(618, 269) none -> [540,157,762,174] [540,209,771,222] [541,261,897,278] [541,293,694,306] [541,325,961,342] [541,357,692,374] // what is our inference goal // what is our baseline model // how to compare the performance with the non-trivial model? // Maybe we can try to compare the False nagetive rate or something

* * *

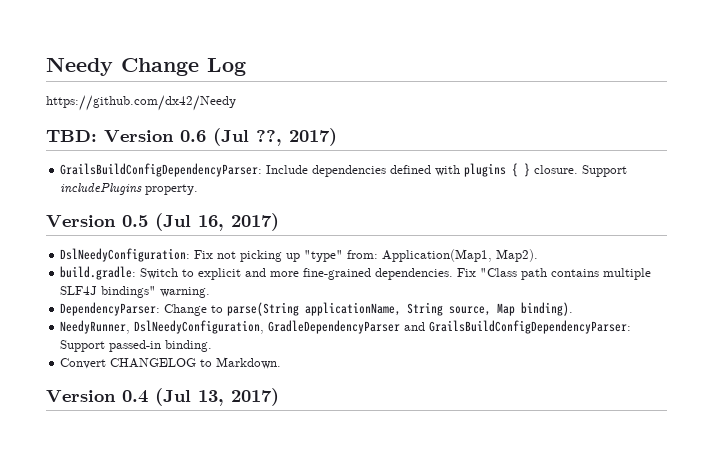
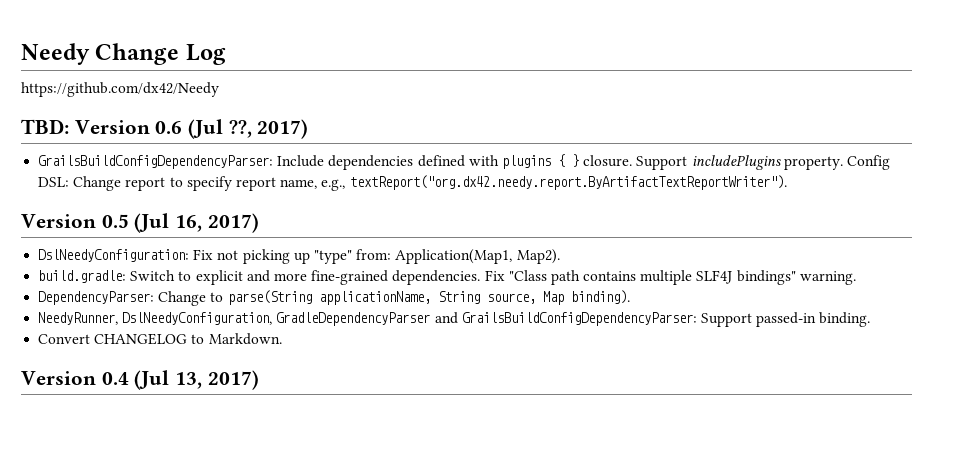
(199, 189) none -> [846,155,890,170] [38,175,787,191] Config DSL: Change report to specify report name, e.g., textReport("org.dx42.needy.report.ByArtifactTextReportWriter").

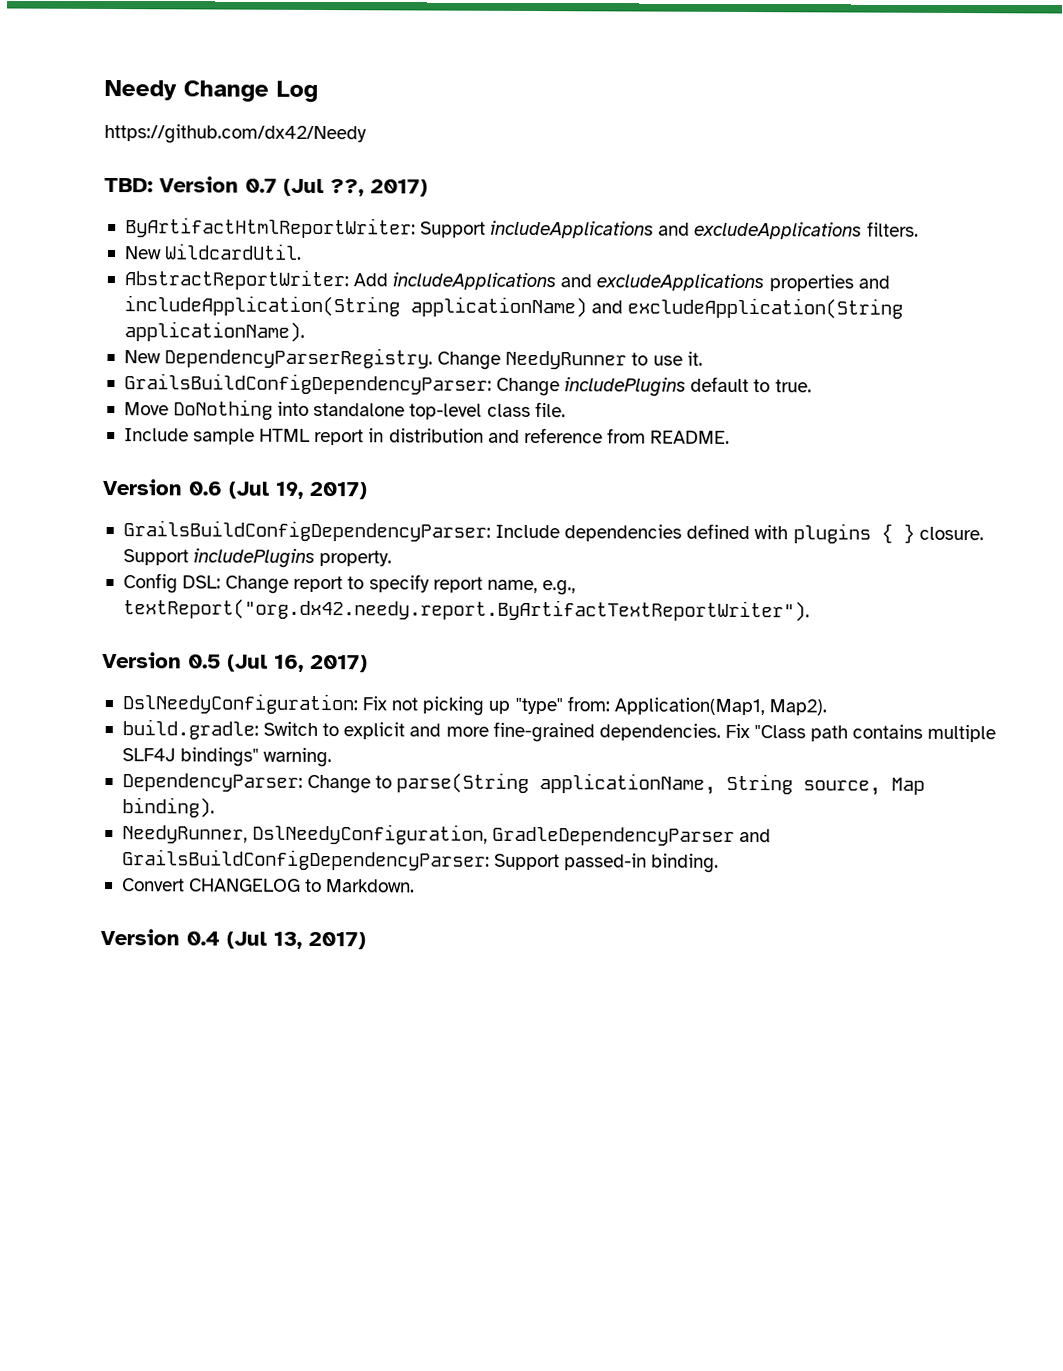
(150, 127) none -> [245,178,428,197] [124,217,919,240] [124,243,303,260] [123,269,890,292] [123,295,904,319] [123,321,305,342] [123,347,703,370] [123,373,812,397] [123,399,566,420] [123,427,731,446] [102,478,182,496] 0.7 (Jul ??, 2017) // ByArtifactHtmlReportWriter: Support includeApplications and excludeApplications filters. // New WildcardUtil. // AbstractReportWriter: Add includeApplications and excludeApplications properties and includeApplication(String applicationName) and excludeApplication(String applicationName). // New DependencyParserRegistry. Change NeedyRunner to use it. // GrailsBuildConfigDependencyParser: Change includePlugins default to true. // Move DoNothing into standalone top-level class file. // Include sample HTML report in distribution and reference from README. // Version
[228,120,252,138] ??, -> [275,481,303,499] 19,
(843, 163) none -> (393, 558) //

### Problem statement
Only the number is wanted: how many lines in the entries above contain the string "none"?

### Response box
4